[EXERCISE DETAILS]: Print the lines from the one containing "STORM ANGECONEB: 1 -> none" through the end of the listing below, exactly as written. Any pictures stay out.

[PROVIDED RECORDS Boundary: Start]

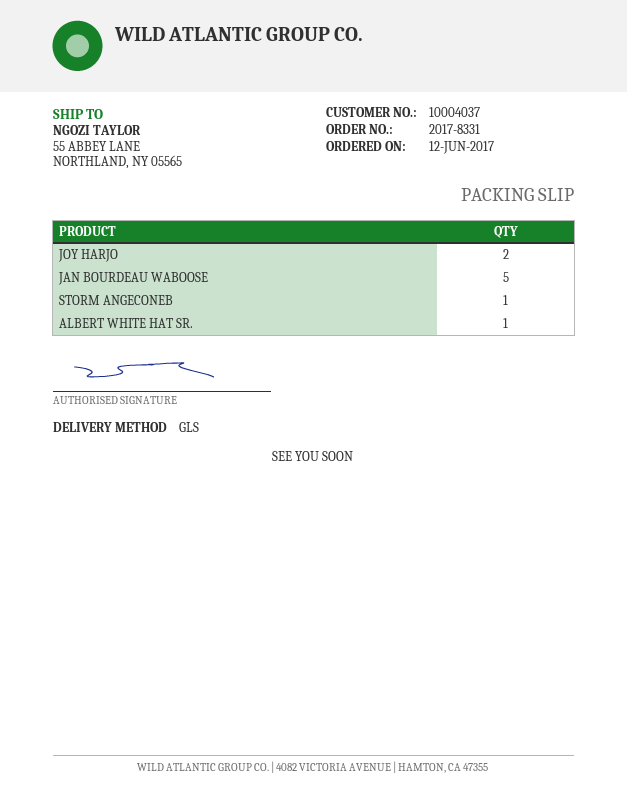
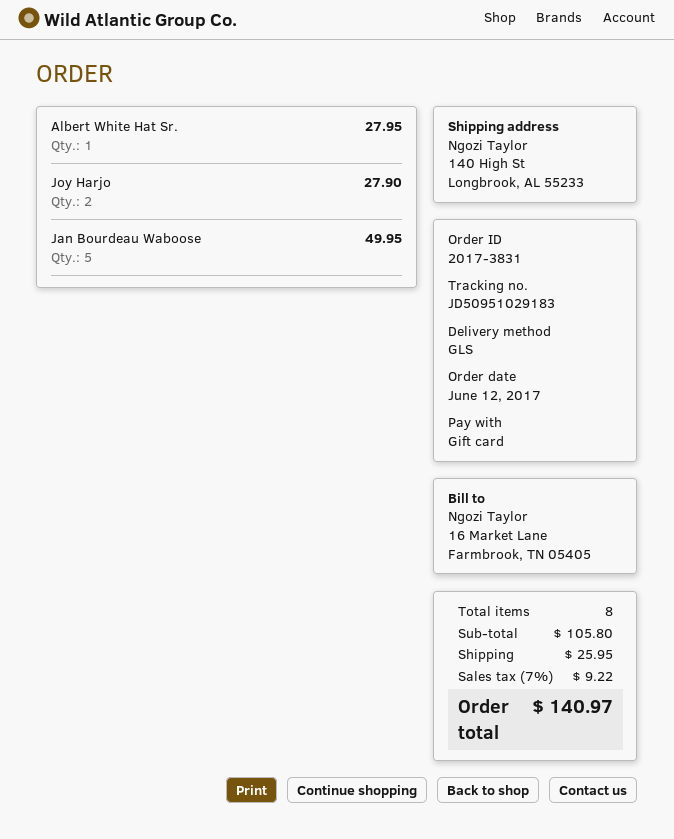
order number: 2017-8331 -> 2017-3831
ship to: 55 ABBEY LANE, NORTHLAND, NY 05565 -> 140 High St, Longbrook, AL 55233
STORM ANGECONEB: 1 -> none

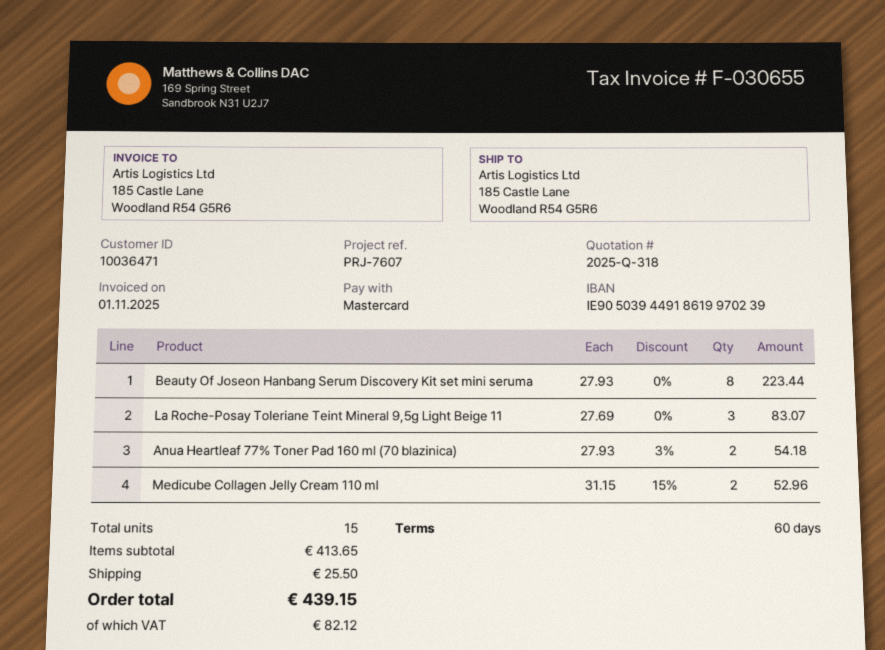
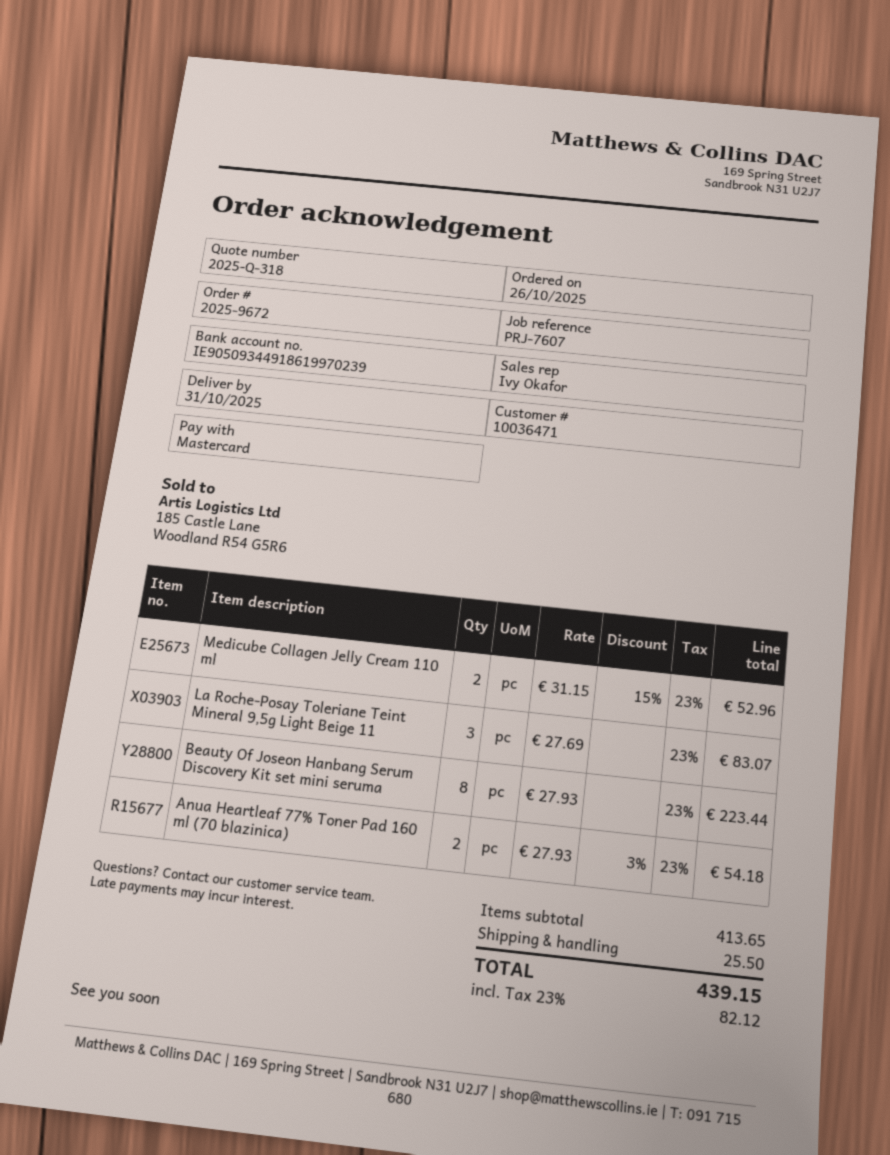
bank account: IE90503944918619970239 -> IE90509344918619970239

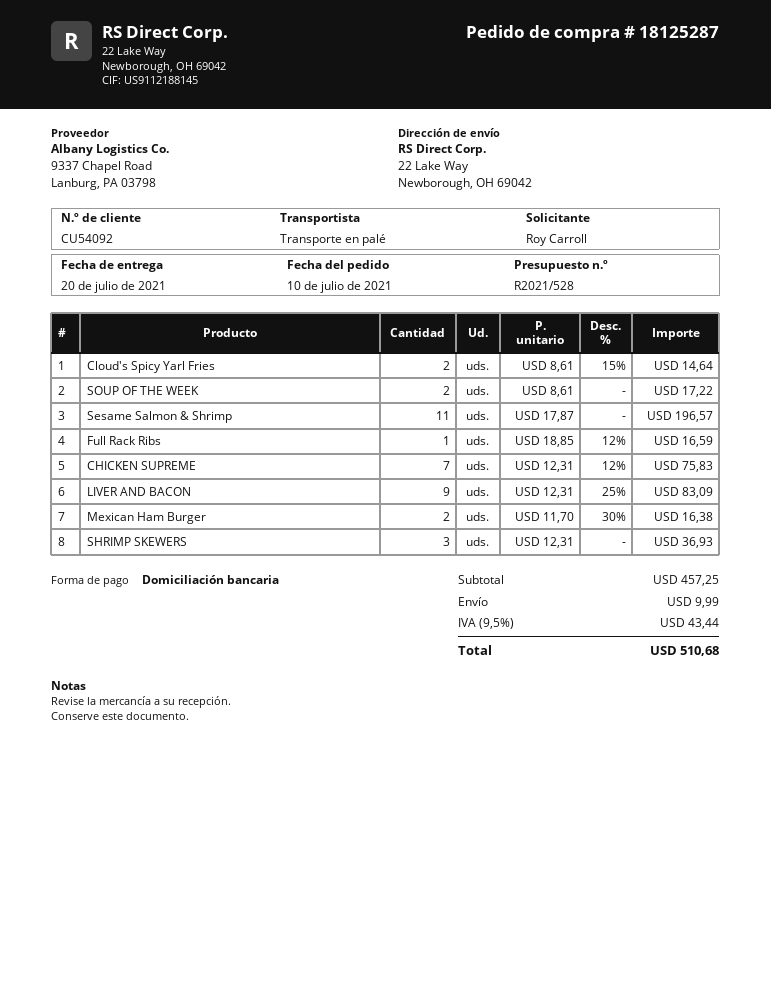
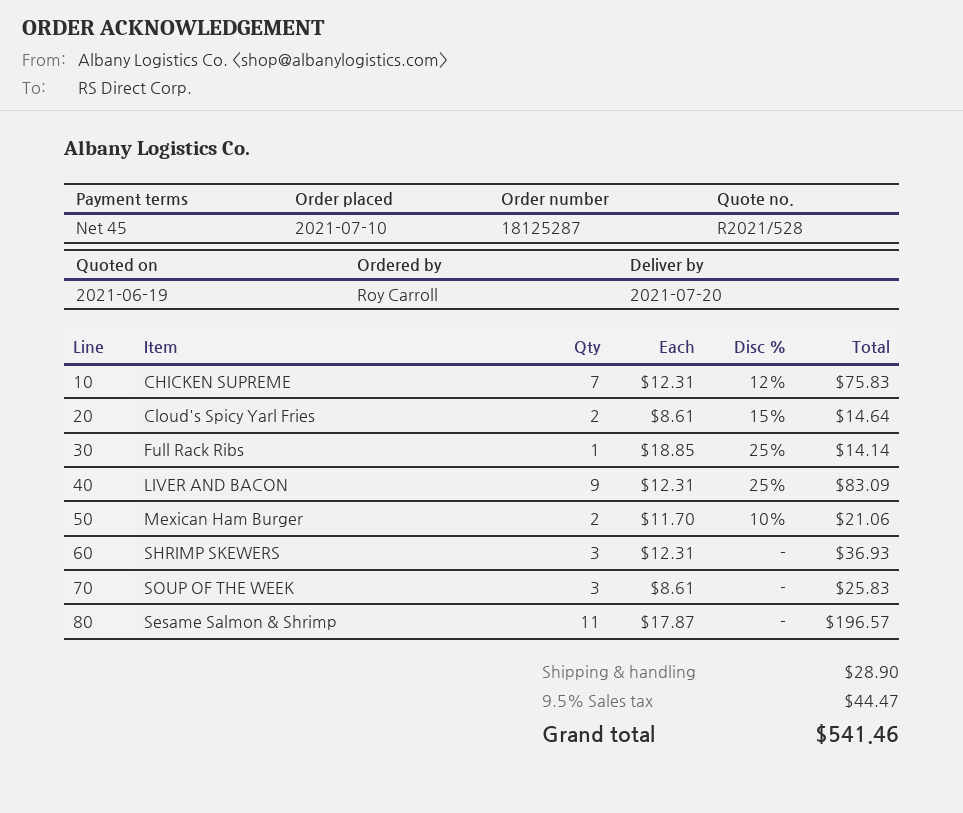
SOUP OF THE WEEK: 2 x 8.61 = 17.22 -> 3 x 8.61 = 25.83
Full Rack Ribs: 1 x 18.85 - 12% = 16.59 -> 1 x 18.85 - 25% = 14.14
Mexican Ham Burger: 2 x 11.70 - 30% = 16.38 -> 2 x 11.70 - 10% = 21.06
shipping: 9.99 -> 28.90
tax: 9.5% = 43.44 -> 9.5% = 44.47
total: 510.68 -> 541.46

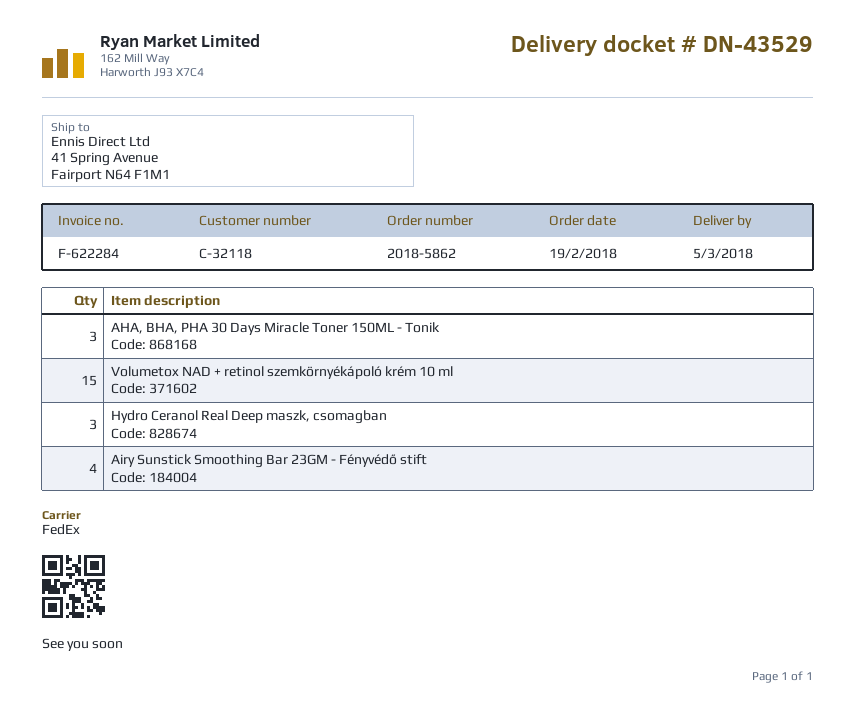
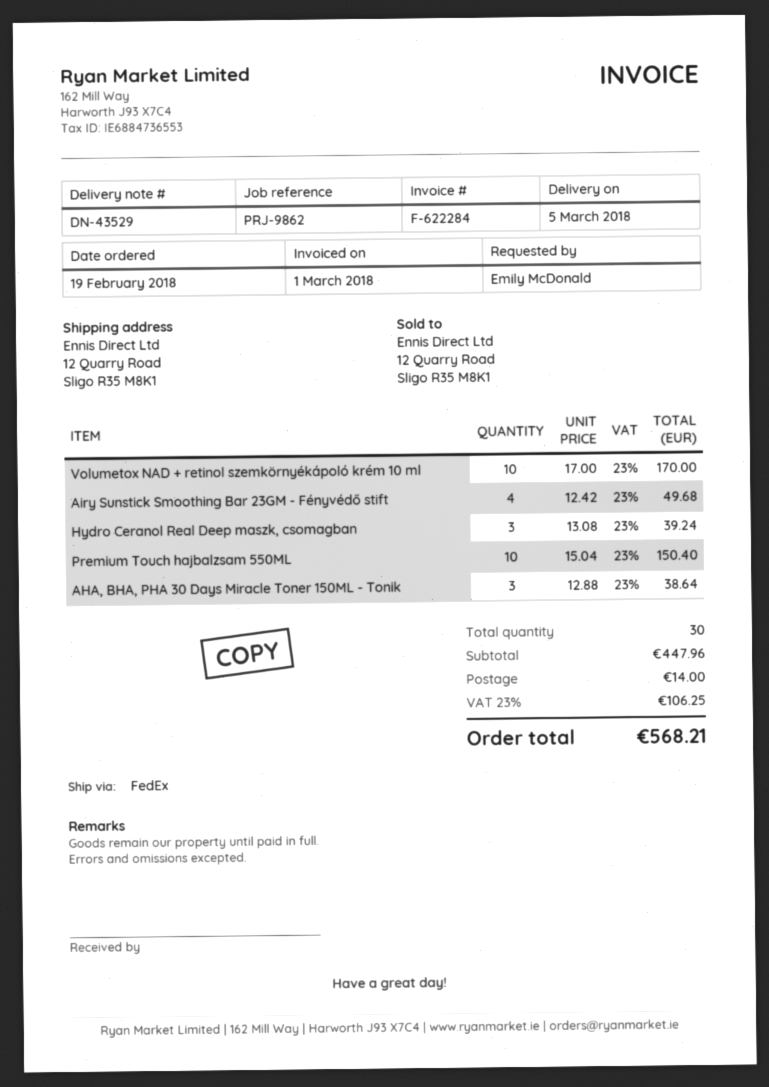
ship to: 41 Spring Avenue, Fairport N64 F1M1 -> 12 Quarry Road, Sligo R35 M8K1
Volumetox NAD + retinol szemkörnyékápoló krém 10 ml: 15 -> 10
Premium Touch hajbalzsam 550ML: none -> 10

[PROVIDED RECORDS Boundary: End]

[ANSWER FOR THE TASK]:
STORM ANGECONEB: 1 -> none

bank account: IE90503944918619970239 -> IE90509344918619970239

SOUP OF THE WEEK: 2 x 8.61 = 17.22 -> 3 x 8.61 = 25.83
Full Rack Ribs: 1 x 18.85 - 12% = 16.59 -> 1 x 18.85 - 25% = 14.14
Mexican Ham Burger: 2 x 11.70 - 30% = 16.38 -> 2 x 11.70 - 10% = 21.06
shipping: 9.99 -> 28.90
tax: 9.5% = 43.44 -> 9.5% = 44.47
total: 510.68 -> 541.46

ship to: 41 Spring Avenue, Fairport N64 F1M1 -> 12 Quarry Road, Sligo R35 M8K1
Volumetox NAD + retinol szemkörnyékápoló krém 10 ml: 15 -> 10
Premium Touch hajbalzsam 550ML: none -> 10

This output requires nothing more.